## Task brief
Copy the data exactly as it appears, and do not include any pictures.

## Source material

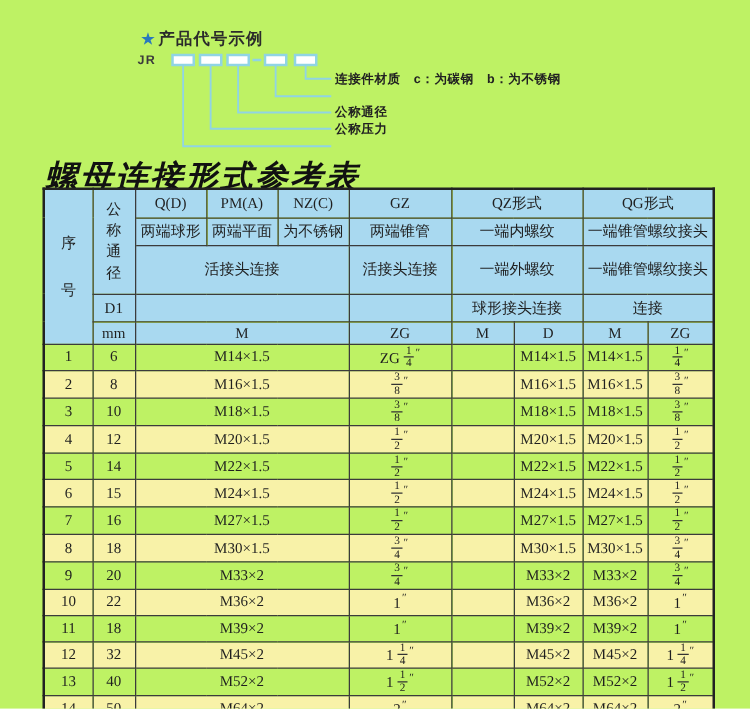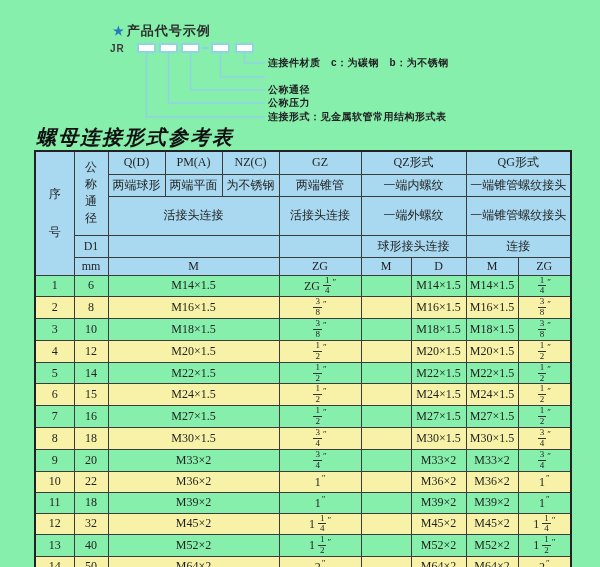--- a/index.html
+++ b/index.html
@@ -3,7 +3,7 @@
 <meta charset="utf-8">
 <style>
   html,body{margin:0;padding:0;background:#fff;}
-  .page{position:relative;width:600px;height:567px;background:#86efac;overflow:hidden;
+  .page{position:relative;width:600px;height:567px;background:#bef264;overflow:hidden;
         font-family:"Liberation Serif",serif;color:#1f1f1f;}
 
   

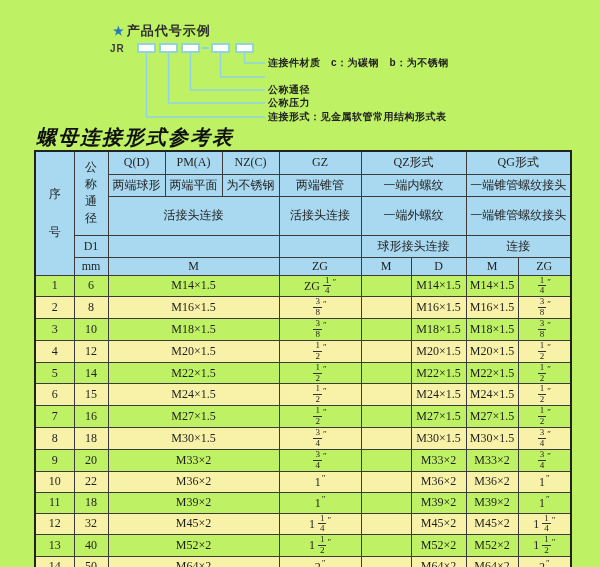--- a/index.html
+++ b/index.html
@@ -66,7 +66,6 @@
   <div class="dlabel" style="top:56px">连接件材质　c：为碳钢　b：为不锈钢</div>
   <div class="dlabel" style="top:83px">公称通径</div>
   <div class="dlabel" style="top:96px">公称压力</div>
-  <div class="dlabel" style="top:110px">连接形式：见金属软管常用结构形式表</div>
 
   <div class="tbl-title">螺母连接形式参考表</div>
 

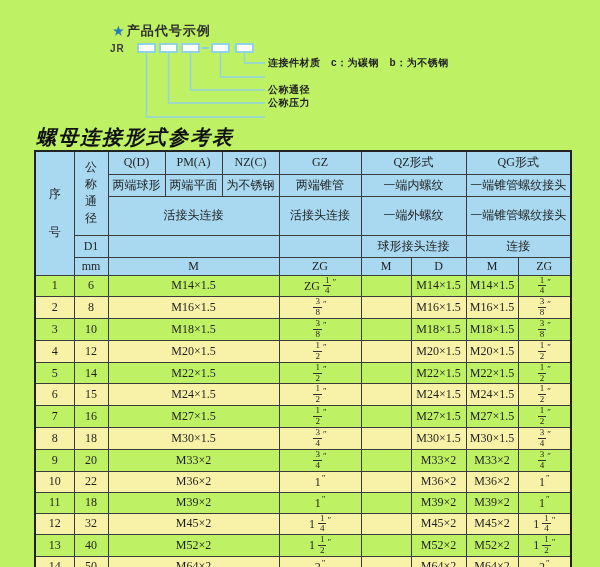--- a/index.html
+++ b/index.html
@@ -17,7 +17,7 @@
           font-weight:bold;font-size:10px;color:#222;white-space:nowrap;letter-spacing:0.5px;}
 
   
-  .tbl-title{position:absolute;left:36px;top:124px;font-size:20px;font-weight:bold;
+  .tbl-title{position:absolute;left:36px;top:124px;font-size:26px;font-weight:bold;
              font-style:italic;color:#111;letter-spacing:2px;}
   table.ref{position:absolute;left:34px;top:150px;width:536px;border-collapse:collapse;
             table-layout:fixed;border:2px solid #222;}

## Expected answer
--- a/index.html
+++ b/index.html
@@ -3,7 +3,7 @@
 <meta charset="utf-8">
 <style>
   html,body{margin:0;padding:0;background:#fff;}
-  .page{position:relative;width:600px;height:567px;background:#86efac;overflow:hidden;
+  .page{position:relative;width:600px;height:567px;background:#bef264;overflow:hidden;
         font-family:"Liberation Serif",serif;color:#1f1f1f;}
 
   

--- a/index.html
+++ b/index.html
@@ -66,7 +66,6 @@
   <div class="dlabel" style="top:56px">连接件材质　c：为碳钢　b：为不锈钢</div>
   <div class="dlabel" style="top:83px">公称通径</div>
   <div class="dlabel" style="top:96px">公称压力</div>
-  <div class="dlabel" style="top:110px">连接形式：见金属软管常用结构形式表</div>
 
   <div class="tbl-title">螺母连接形式参考表</div>
 

--- a/index.html
+++ b/index.html
@@ -17,7 +17,7 @@
           font-weight:bold;font-size:10px;color:#222;white-space:nowrap;letter-spacing:0.5px;}
 
   
-  .tbl-title{position:absolute;left:36px;top:124px;font-size:20px;font-weight:bold;
+  .tbl-title{position:absolute;left:36px;top:124px;font-size:26px;font-weight:bold;
              font-style:italic;color:#111;letter-spacing:2px;}
   table.ref{position:absolute;left:34px;top:150px;width:536px;border-collapse:collapse;
             table-layout:fixed;border:2px solid #222;}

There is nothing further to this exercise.